The flux applying section 13 comprises a hydrometer 28, a dirt sensor 29 and a liquid level sensor 30. After the flux 31 is poured into the concave portion of the flux block 32, it is pumped up by the flux applying cylinder 33 and held by the component suction nozzle 34. The flux 31 is applied from below to the bonding electrode portion of the electronic component 14 that is being formed. Also,
Reference numeral 35 is a parts disposal box.

Next, the structure of the correction head unit 3 using vacuum suction as the electronic component removing means will be described with reference to FIG. The correction head 3 is provided on the X-axis mount 36 of the XY robot 2 of FIG. 1 via the LM guide 37 and the head frame 38, slides on the LM guide 37 in the X-axis direction, and its drive is It is performed by a ball screw 39 connected to an X-axis motor (not shown). The spline shaft 40 is locked to the head frame 38 via a bearing 41 and a spline nut 42. Further, the spline shaft 40 can be freely rotated in the θ direction by a rotating means composed of a pulley 43a connected to the spline nut 42, a timing belt 44a, and a nozzle rotation motor 45. Further, as a means for raising and lowering the spline shaft 40, the rotation of the nozzle up / down motor 46 causes the ball screw 4 to pass through the pulley 43b and the timing belt 44b.
7, and the nozzle up / down block 48 is moved up and down. A cam follower 49 is provided on the nozzle upper / lower block 48, and since the cam follower 49 sandwiches the disc 50 locked by the spline shaft 40, the spline shaft 40 is moved in the vertical direction.

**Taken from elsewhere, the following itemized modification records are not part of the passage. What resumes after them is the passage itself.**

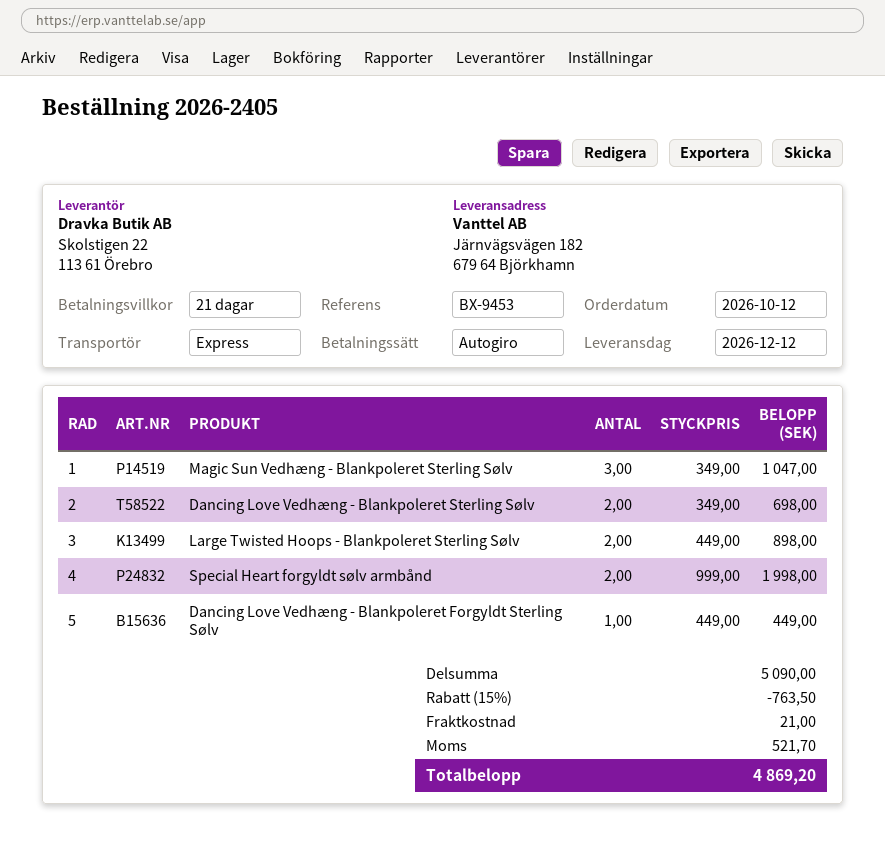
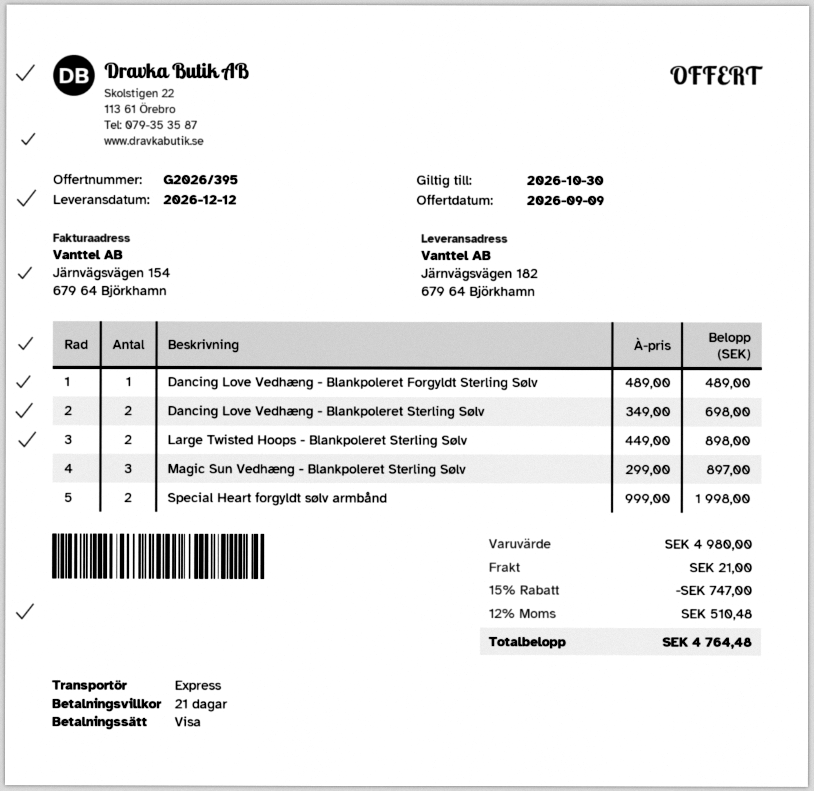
payment method: direct debit -> Visa
Magic Sun Vedhæng - Blankpoleret Sterling Sølv: 3 x 349.00 = 1047.00 -> 3 x 299.00 = 897.00
Dancing Love Vedhæng - Blankpoleret Forgyldt Sterling Sølv: 1 x 449.00 = 449.00 -> 1 x 489.00 = 489.00
subtotal: 5090.00 -> 4980.00
discount: 15% = 763.50 -> 15% = 747.00
tax: 521.70 -> 510.48
total: 4869.20 -> 4764.48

Since the spline shaft 40 is splined only on the movable portion of the nozzle and is held by the spline nut 42, it can be operated smoothly in the vertical direction.

The spline shaft 40 has a hollow structure so that the vacuum state generated in the vacuum unit 51 can be controlled by the piping component 52, the hose 53 and the rotatable piping component 5.
4 to the component suction nozzle 34 to suck the electronic component 14. The shaft guide 55 is the spline shaft 4
It is a sliding guide provided to suppress the shake of 0 in the rotation direction, and is installed on a block 56 locked to the head frame 38.

The spring 57 provided between the spline shaft 40 and the component suction nozzle 34 serves to absorb the impact force generated when the spline shaft 40 descends to mount the electronic component 14 on the substrate 27. do.
Reference numeral 58 denotes an air pipe, which blows air for cooling the solder melted by the laser light. 59a, 59b,
Reference numerals 59c and 59d denote laser light emitting optics, and 60a and 6d.
Reference numerals 0b, 60c and 60d denote cylindrical lenses, and 61 denotes a light shielding plate.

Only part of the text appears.